A. Peptides are cell messengers that nourish, repair, and send  neural-messages, which naturally stimulate diminished collagen and other  important skin tissues as well as relax repetitive wrinkle-causing  facial expressions.  Peptides are found in nature, but are lab-enhanced  for safety, maximum efficacy and stability.

Peptides are small protein fragments.  A peptide molecule is formed by  joining two or more amino acids. When the number of amino acids is less  than about 50, these molecules are named peptides while larger sequences  are referred to as proteins.  The amino acids are coupled by a peptide  bond, a special linkage in which the nitrogen atom of one amino acid  binds to the carboxyl carbon atom of another.  Peptides are present in  every living cell and possess a variety of biochemical activities. They  appear as enzymes, hormones, antibiotics, receptors, etc.

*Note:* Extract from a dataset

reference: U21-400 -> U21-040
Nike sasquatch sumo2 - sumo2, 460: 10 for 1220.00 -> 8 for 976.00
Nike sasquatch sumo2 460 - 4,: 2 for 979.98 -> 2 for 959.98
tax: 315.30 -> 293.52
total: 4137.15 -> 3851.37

Q. How should the peptide(s) be stored?*
A. The lyophilized product should be stored in the refrigerator. Only  place in the freezer for long term storage. Peptides can be good for two  years or more.

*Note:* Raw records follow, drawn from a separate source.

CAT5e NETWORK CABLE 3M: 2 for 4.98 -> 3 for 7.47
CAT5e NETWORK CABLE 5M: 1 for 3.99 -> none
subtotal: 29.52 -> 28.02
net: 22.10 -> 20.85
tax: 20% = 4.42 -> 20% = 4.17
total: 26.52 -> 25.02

*Q: What purity do I need for my experiments?*
A. The final purity of a peptide is very important and depends on the type of experimentation you are doing:
??? For non-sensitive screening assays crude or >75% is recommended.
??? For immunogen grade >85% is recommended.
??? For receptor/ligand studies, bio-assay studies, or cell studies >95% is recommended.
??? For structural studies >98% is recommended.
Q. What should the peptide(s) be reconstituted (mixed) with?
A.  When in doubt reconstitute with Bacteriostatic Water  (BW) for Human Growth Hormone (HGH), HCG, PT-141, Melanotan peptides  (M-I, MT-II), both GHRHs (CJC-1295, tetra-sub or modified GRF(1-29) and  Sermorelin) & GHRPs (GHRP-6, GHRP-2, Hexarelin & Ipamorelin).   Sterile water does not contain benzyl alcholol as preservative and  should be used within days.

*Do not Reuse Needles*

*The harm you can cause yourself by reusing a needle is much greater  than any convenience or cost savings. The tips of needles may become  damaged after just one injection. Even though you can't see this damage  it's still there - and it may become worse each time you reuse. There  are a lot of good reasons not to reuse syringe or pen needles:

The tip of a reused needle can be weakened to the point where it breaks off and gets stuck under your skin.  

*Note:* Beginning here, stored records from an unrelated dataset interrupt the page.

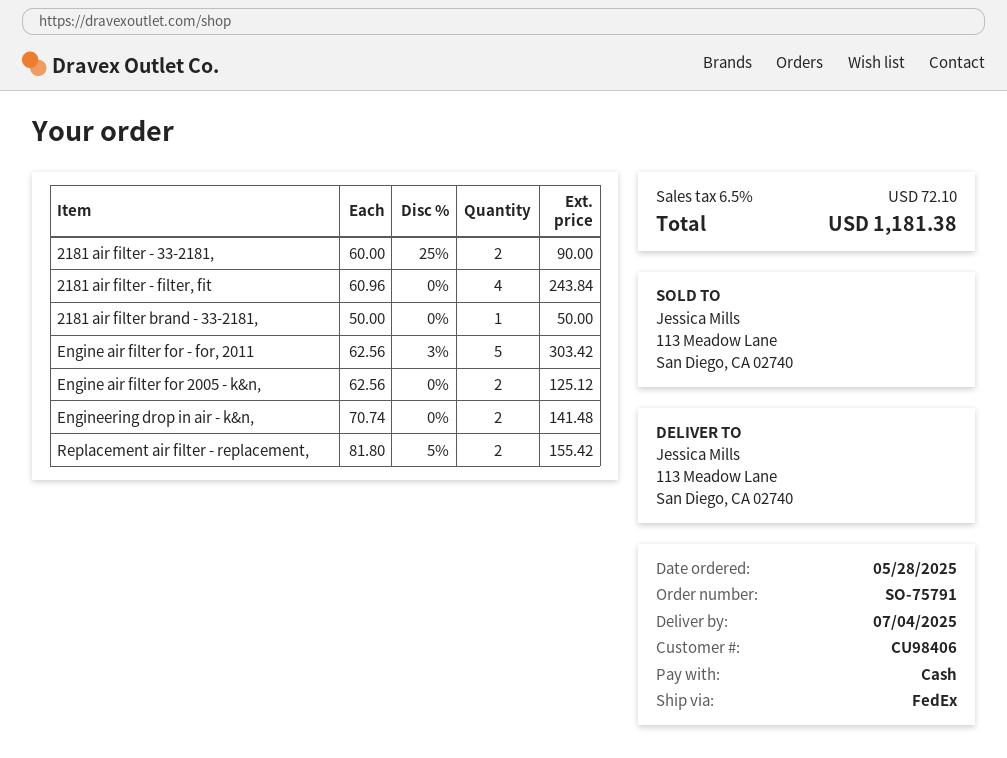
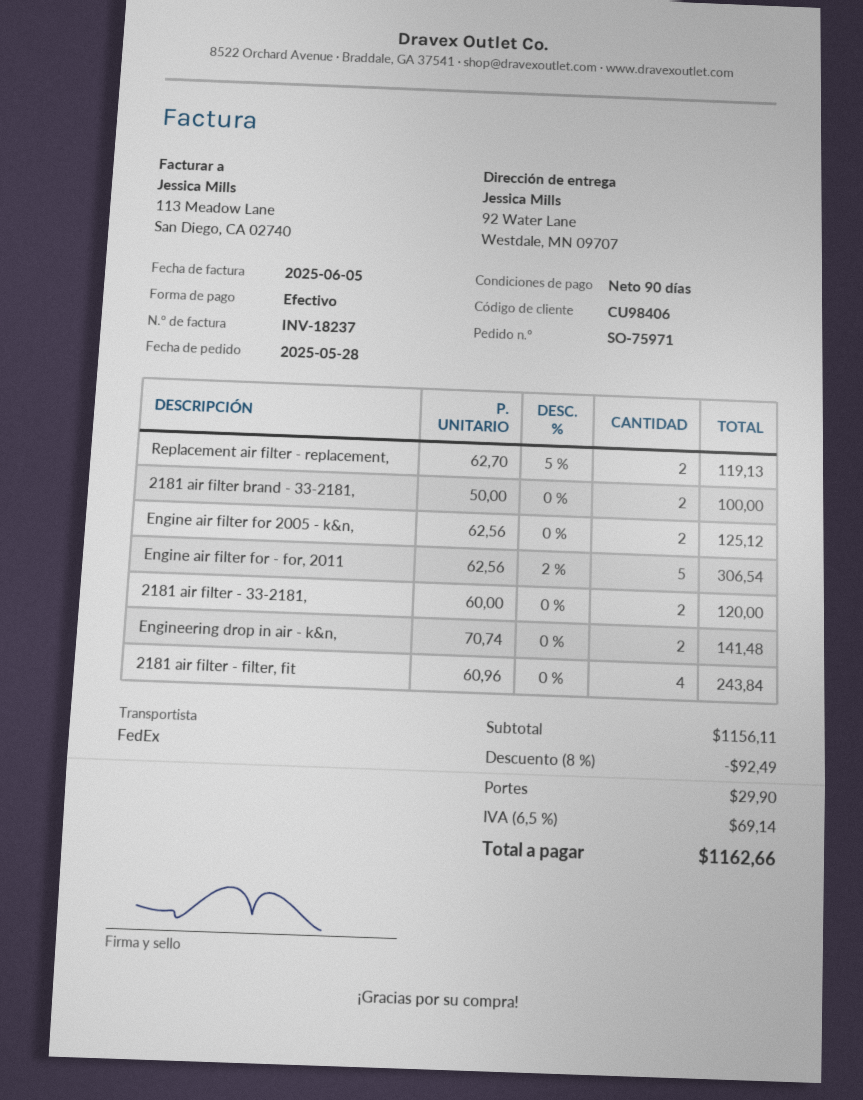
order number: SO-75791 -> SO-75971
ship to: 113 Meadow Lane, San Diego, CA 02740 -> 92 Water Lane, Westdale, MN 09707
2181 air filter - 33-2181,: 2 x 60.00 - 25% = 90.00 -> 2 x 60.00 = 120.00
2181 air filter brand - 33-2181,: 1 x 50.00 = 50.00 -> 2 x 50.00 = 100.00
Engine air filter for - for, 2011: 5 x 62.56 - 3% = 303.42 -> 5 x 62.56 - 2% = 306.54
Replacement air filter - replacement,: 2 x 81.80 - 5% = 155.42 -> 2 x 62.70 - 5% = 119.13
discount: none -> 8% = 92.49
shipping: none -> 29.90
tax: 6.5% = 72.10 -> 6.5% = 69.14
total: 1181.38 -> 1162.66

A reused needle doesn't inject as easily or as cleanly as a new one and can cause pain, bleeding, and bruising.  *


----------



## Vibrant (Dec 14, 2011)

OSL helps me out once again. Thanks bro

He told me to get the 1cc slin pins. I'm quoting him for the next part.

 For your dosages use 2ml Bac water per vial,*For the 5mg vials 2ml bac = 150mcg per 6iu
for the 2mg vials 2ml bac = 150mcg per 15iu
And refrigerate.. and your done, only recon 1 of each at a time, don't go crazy and recon all of them lol. 

Nice and easy.


----------



## LabpeRep (Dec 15, 2011)




----------



## Vibrant (Dec 15, 2011)

ok got my peps in. will start as soon as I get my slin pins and BW in.


----------



## Vibrant (Dec 15, 2011)

I'll start logging a few things.

training today so far was:

30 mins of cardio in the morning. 10mins of jogging to the beach, 20 mins of jogging on the sand.

1 1/2 hours of my sport training, which was a medium intensity workout.

still to come a gym workout, I dont know how long its gonna be because Im waiting to hear if I have a competition tomorrow.



Diet today so far was:

5 whole egg omelet with a little bacon.

1 1/2 pretty big chicken breasts with buckwheat as a side.

2 scoops whey during my sports workout.

3 angus burgers with a small piece of toast, cooking them right now.



after I eat, Im off to train a younger athlete at the gym with some sport specific exercises and some basic exercises. After I train him, I'll start my workout.


----------



## oufinny (Dec 16, 2011)

Vibrant said:


> I need a little help with my math (math gives me a headache, so I need someone to  double check it for me)
> 
> Im ordering slin pins and bacteriostatic water for reconstitution as soon as I get the math down.
> 
> ...



Calculator

You don't ever need more than 1-2mL of BA to reconstitute.  The less you inject the better, especially if you are going sub-q.  I never add more than 1mL unless it is IGF-1 LR3 cause I have to cut that a lot of BA and the injects are IM so more is not so much an issue.  If you need help just PM me.


----------



## Vibrant (Dec 16, 2011)

oufinny said:


> Calculator
> 
> You don't ever need more than 1-2mL of BA to reconstitute.  The less you inject the better, especially if you are going sub-q.  I never add more than 1mL unless it is IGF-1 LR3 cause I have to cut that a lot of BA and the injects are IM so more is not so much an issue.  If you need help just PM me.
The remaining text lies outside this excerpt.